The sad state of the State Department

by digby

I wrote about the sad state of the State Department for Salon this morning:

Salon’s Matthew Rosza reported on Monday on the incredible shrinking man, Rex Tillerson, the formerly larger-than-life Exxon CEO turned secretary of state who — despite the world’s high level of interest in the Trump administration’s new foreign policy — has barely been seen since he was sworn in. Nobody knows whether Tillerson is just keeping out of the eye of the Trump tornado or if he’s been sidelined by the White House in favor of the “shadow secretary,” President Donald Trump’s 35-year-old son-in-law Jared Kushner. Whatever the case, it’s unusual. The department is said to be rudderless and demoralized, carrying on without any sense of direction or purpose.

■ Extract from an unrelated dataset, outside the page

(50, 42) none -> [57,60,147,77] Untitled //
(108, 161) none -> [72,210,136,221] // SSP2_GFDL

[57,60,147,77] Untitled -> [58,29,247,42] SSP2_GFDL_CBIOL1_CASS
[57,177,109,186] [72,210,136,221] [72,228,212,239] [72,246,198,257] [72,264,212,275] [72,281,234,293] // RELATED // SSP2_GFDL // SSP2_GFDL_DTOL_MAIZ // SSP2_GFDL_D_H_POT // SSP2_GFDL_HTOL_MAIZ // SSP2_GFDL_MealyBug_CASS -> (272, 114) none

Monday was supposed to be the first State Department briefing since former President Barack Obama’s final day in office, but it was canceled because of the announcement of Trump’s new travel ban. One would think that would be an excellent day to begin, but apparently the administration doesn’t want the Department of State meddling in foreign affairs. The lack of these briefings is one more oddity in the new Trump regime. They were held at the State Department every day since the Eisenhower administration and for a specific purpose. Such briefings are the main method of disseminating the government’s diplomatic agenda abroad. There may not be more than a handful of American reporters and C-SPAN junkies paying attention, but they are closely watched all over the world by foreign governments. It’s been radio silence since Jan. 19.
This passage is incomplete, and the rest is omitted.